# [THE INPUT]
+ + +

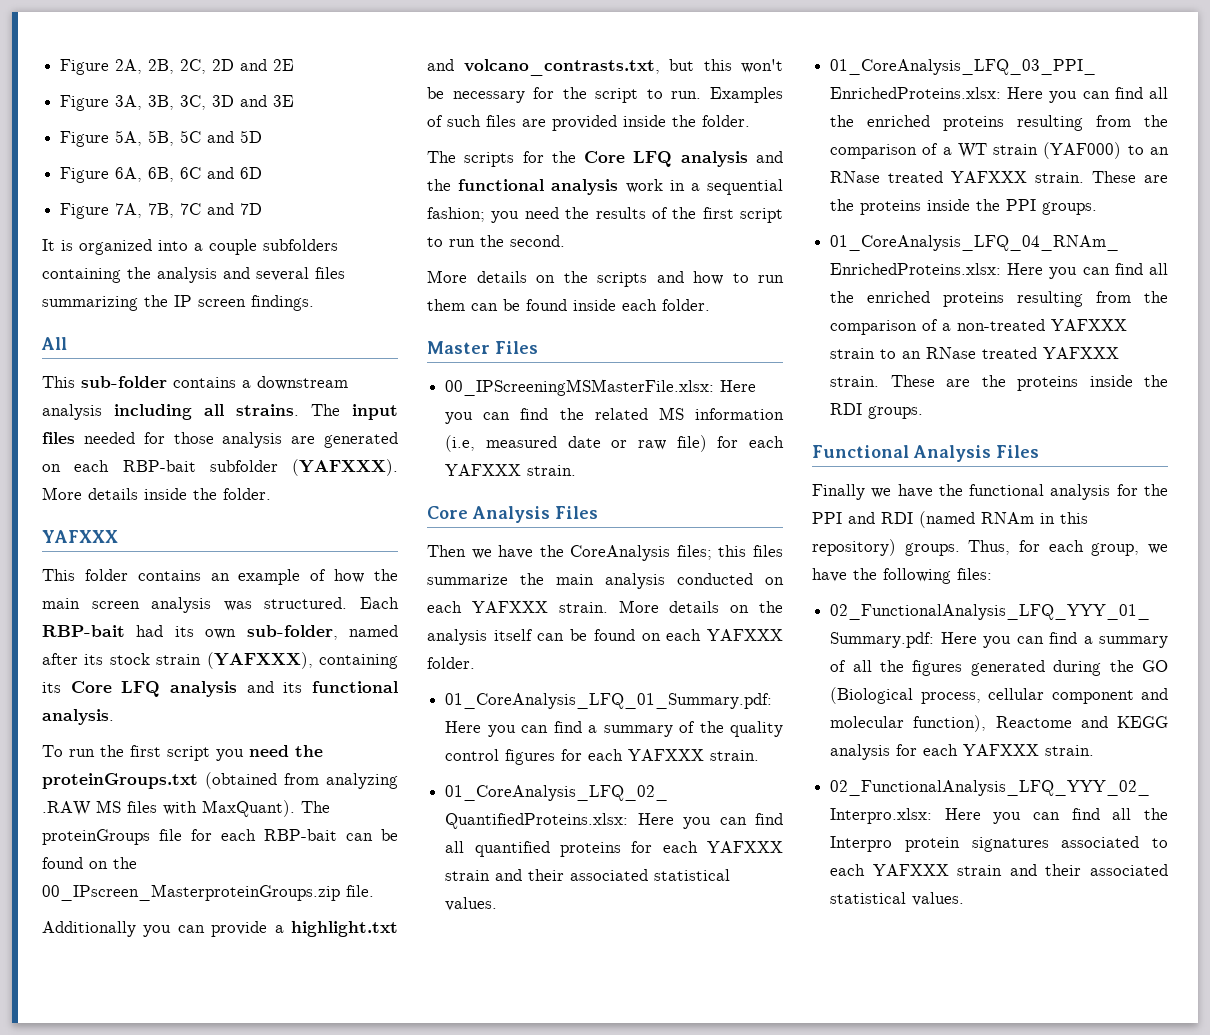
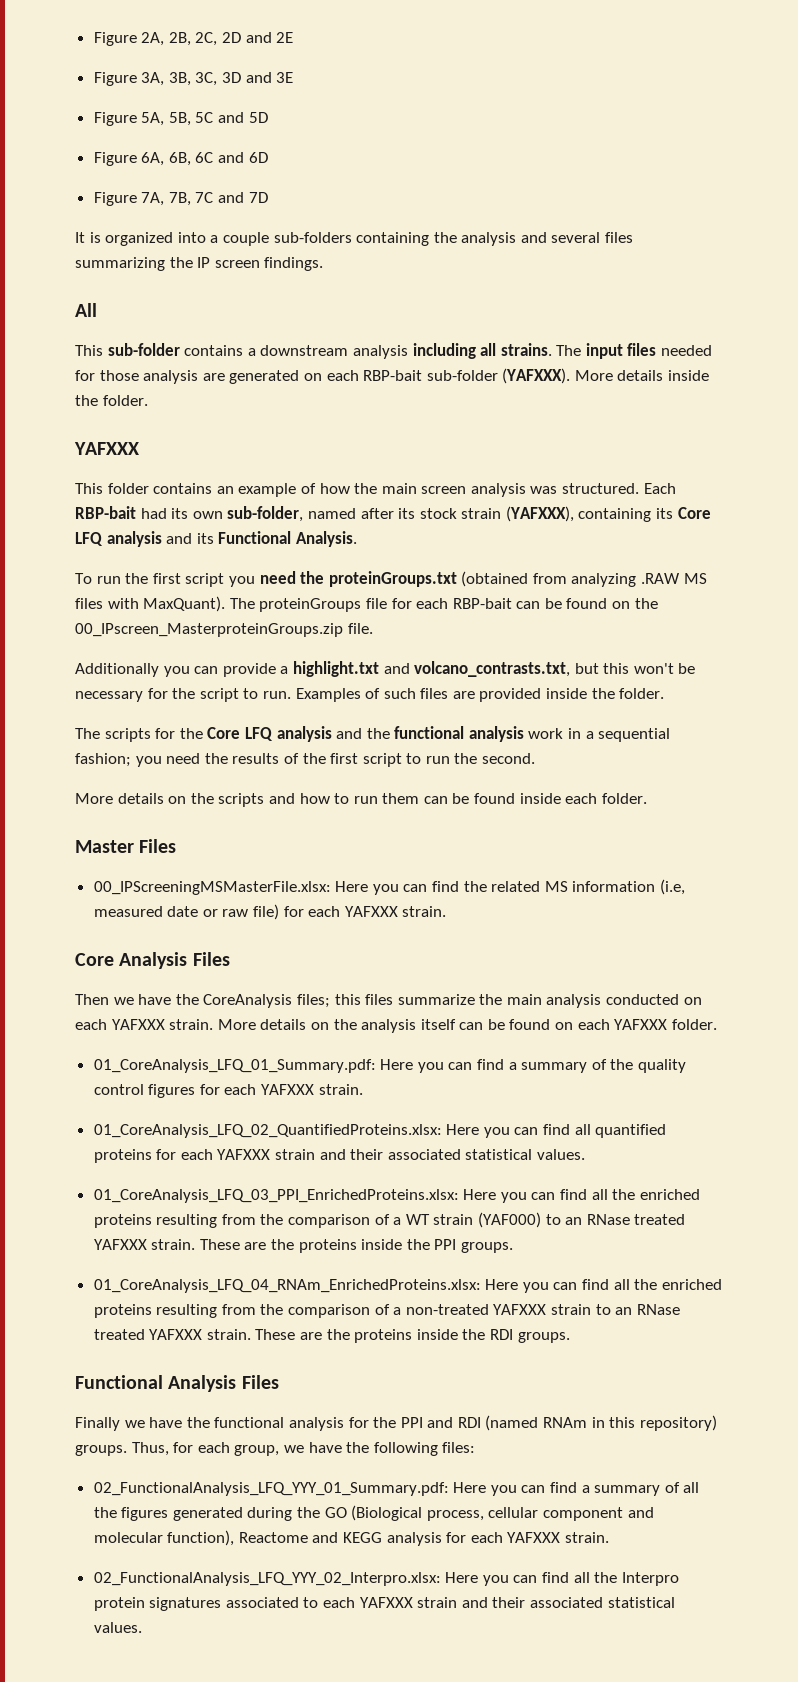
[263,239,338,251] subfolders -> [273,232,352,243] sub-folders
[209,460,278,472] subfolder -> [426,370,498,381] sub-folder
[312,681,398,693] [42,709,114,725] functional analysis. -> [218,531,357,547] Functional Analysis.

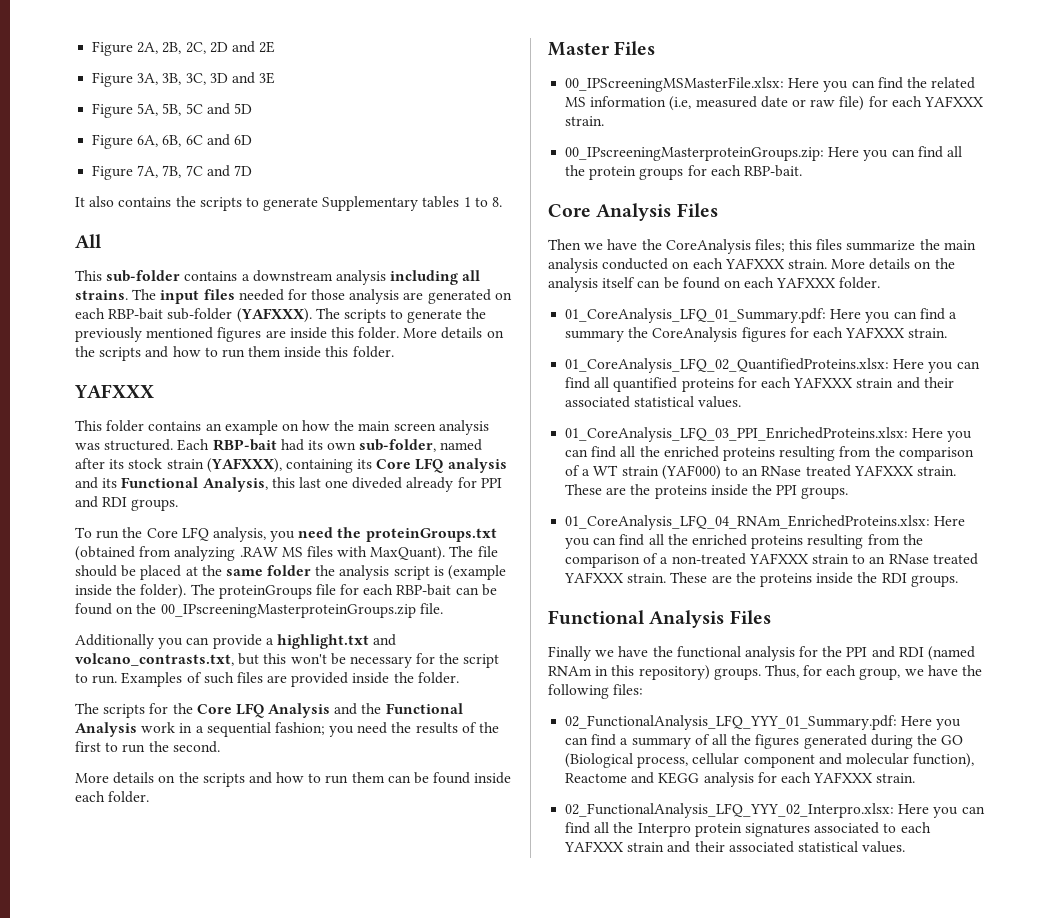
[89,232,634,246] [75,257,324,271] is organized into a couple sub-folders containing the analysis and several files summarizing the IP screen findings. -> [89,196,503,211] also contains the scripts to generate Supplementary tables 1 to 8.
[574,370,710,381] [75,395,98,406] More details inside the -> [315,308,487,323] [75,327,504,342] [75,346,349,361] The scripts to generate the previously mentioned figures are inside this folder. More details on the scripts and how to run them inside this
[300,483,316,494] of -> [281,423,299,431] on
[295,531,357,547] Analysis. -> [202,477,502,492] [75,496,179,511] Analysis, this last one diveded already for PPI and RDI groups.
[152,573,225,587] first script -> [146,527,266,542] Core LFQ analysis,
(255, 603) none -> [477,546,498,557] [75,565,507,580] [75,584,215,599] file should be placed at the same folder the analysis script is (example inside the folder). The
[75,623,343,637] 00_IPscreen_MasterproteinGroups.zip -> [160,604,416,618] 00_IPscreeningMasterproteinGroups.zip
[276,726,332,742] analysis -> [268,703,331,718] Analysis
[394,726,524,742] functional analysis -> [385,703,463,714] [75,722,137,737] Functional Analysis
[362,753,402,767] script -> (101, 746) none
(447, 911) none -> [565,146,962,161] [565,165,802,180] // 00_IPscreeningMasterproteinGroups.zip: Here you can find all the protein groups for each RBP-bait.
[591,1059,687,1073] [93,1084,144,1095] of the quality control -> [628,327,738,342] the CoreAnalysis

+ + +

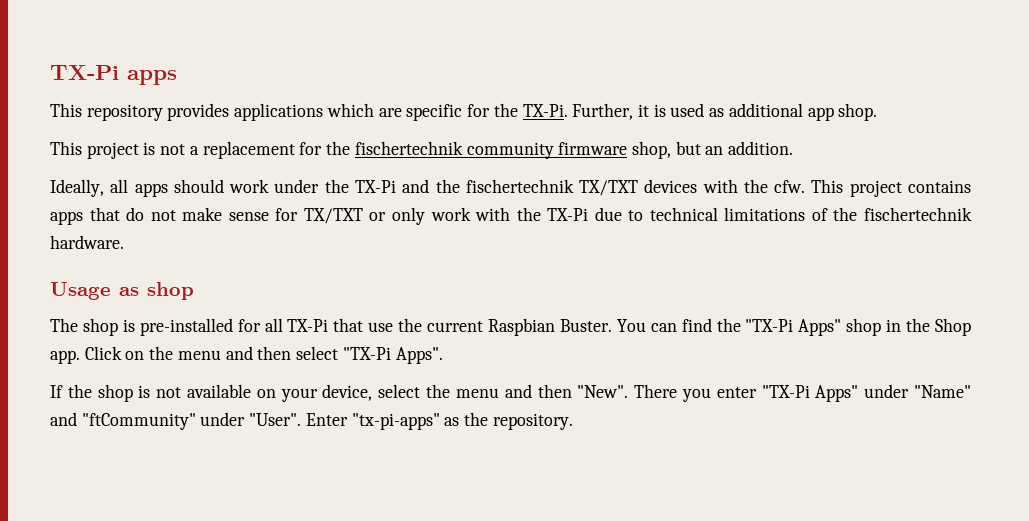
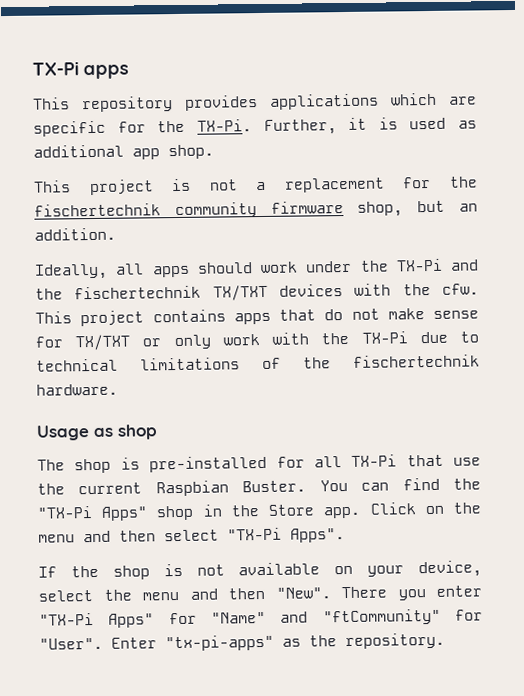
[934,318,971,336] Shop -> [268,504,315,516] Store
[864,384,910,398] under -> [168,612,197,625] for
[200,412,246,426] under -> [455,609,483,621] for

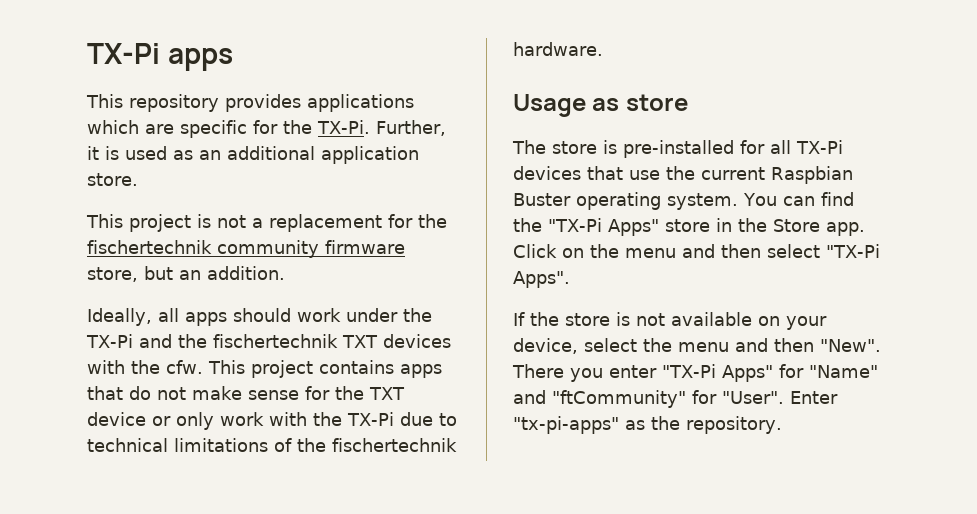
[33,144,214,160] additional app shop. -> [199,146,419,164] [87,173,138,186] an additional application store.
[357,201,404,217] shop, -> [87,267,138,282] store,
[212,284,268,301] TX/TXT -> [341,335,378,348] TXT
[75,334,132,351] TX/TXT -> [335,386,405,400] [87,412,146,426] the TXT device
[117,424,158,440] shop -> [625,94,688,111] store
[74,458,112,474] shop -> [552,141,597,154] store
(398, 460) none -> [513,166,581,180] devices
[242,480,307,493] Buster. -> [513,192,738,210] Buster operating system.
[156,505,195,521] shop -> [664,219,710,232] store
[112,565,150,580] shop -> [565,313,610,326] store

+ + +

# [PROBLEM]
Everything above from the line containing "[300,483,316,494] of -> [281,423,299,431] on" down to the line containing "[276,726,332,742] analysis ->" is to be transcribed exactly, with both of those lines included and nothing else added.

# [EXERCISE ANSWER]
[300,483,316,494] of -> [281,423,299,431] on
[295,531,357,547] Analysis. -> [202,477,502,492] [75,496,179,511] Analysis, this last one diveded already for PPI and RDI groups.
[152,573,225,587] first script -> [146,527,266,542] Core LFQ analysis,
(255, 603) none -> [477,546,498,557] [75,565,507,580] [75,584,215,599] file should be placed at the same folder the analysis script is (example inside the folder). The
[75,623,343,637] 00_IPscreen_MasterproteinGroups.zip -> [160,604,416,618] 00_IPscreeningMasterproteinGroups.zip
[276,726,332,742] analysis -> [268,703,331,718] Analysis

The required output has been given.